Exercise goal >>
How many lines in the records below hold the string "xmlns"? Please answer with the number and nothing more.

○ ○ ○ ○ ○

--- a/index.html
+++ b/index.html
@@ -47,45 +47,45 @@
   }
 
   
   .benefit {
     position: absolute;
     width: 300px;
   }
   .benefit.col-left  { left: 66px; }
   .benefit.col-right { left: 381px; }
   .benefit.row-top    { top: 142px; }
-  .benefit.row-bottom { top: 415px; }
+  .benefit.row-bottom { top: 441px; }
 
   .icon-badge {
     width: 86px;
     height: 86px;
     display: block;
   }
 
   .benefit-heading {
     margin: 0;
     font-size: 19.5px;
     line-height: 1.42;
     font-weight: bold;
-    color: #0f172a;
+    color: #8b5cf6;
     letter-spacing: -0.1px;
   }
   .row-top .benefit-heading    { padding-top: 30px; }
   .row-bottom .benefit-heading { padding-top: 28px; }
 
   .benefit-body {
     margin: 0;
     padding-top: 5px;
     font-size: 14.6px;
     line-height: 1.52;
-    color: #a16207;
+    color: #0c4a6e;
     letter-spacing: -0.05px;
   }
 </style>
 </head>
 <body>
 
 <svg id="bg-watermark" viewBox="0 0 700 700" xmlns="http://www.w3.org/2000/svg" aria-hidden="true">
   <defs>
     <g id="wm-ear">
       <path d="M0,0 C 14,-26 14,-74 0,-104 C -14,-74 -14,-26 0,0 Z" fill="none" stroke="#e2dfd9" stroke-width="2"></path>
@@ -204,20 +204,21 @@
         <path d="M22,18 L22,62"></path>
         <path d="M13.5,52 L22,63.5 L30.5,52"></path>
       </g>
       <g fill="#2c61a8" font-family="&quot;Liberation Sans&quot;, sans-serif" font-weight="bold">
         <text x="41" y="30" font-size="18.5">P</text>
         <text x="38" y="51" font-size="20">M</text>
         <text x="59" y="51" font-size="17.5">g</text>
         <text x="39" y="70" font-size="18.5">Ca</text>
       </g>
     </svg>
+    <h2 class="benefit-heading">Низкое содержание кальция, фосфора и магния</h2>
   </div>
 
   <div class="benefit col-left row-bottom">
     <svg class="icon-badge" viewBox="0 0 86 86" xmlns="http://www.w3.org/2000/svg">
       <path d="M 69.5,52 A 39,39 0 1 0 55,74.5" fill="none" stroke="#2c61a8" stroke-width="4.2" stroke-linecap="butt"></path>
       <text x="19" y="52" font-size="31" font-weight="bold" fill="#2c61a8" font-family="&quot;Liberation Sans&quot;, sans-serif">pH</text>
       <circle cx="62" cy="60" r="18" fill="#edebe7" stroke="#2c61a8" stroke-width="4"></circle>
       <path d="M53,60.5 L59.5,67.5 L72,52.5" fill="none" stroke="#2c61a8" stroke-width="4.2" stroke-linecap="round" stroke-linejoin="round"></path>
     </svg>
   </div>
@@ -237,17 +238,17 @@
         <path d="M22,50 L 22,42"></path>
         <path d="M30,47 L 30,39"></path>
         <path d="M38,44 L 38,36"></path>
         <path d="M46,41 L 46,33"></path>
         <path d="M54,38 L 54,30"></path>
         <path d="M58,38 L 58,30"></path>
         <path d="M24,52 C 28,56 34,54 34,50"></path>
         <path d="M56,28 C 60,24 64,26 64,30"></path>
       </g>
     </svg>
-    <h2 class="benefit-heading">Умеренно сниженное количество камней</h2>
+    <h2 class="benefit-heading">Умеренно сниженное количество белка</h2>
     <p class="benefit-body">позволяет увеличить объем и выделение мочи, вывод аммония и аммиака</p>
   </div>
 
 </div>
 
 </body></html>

○ ○ ○ ○ ○

Result >>
2